### Records
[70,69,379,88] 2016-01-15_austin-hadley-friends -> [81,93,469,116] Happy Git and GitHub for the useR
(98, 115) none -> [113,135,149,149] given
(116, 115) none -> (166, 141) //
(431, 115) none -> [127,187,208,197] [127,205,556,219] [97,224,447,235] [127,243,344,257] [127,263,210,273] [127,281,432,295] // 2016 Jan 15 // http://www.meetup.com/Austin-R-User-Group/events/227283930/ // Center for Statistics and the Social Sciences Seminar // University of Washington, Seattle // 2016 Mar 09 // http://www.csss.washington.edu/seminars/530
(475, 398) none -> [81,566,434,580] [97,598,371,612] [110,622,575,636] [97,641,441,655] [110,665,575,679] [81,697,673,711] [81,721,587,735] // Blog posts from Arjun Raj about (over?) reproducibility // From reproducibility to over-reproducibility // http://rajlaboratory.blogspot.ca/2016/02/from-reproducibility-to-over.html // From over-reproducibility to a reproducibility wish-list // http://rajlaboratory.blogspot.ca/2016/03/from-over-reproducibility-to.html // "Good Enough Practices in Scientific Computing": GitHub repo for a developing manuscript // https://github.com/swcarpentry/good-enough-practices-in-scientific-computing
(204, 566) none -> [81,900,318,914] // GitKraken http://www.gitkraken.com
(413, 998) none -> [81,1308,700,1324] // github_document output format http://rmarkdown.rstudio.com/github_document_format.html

### Task item
Could you return, word for word, only the lines running from the first line of the material above to the line that contains "(116, 115) none -> (166, 141) //", inclusive?

### Answer for the task
[70,69,379,88] 2016-01-15_austin-hadley-friends -> [81,93,469,116] Happy Git and GitHub for the useR
(98, 115) none -> [113,135,149,149] given
(116, 115) none -> (166, 141) //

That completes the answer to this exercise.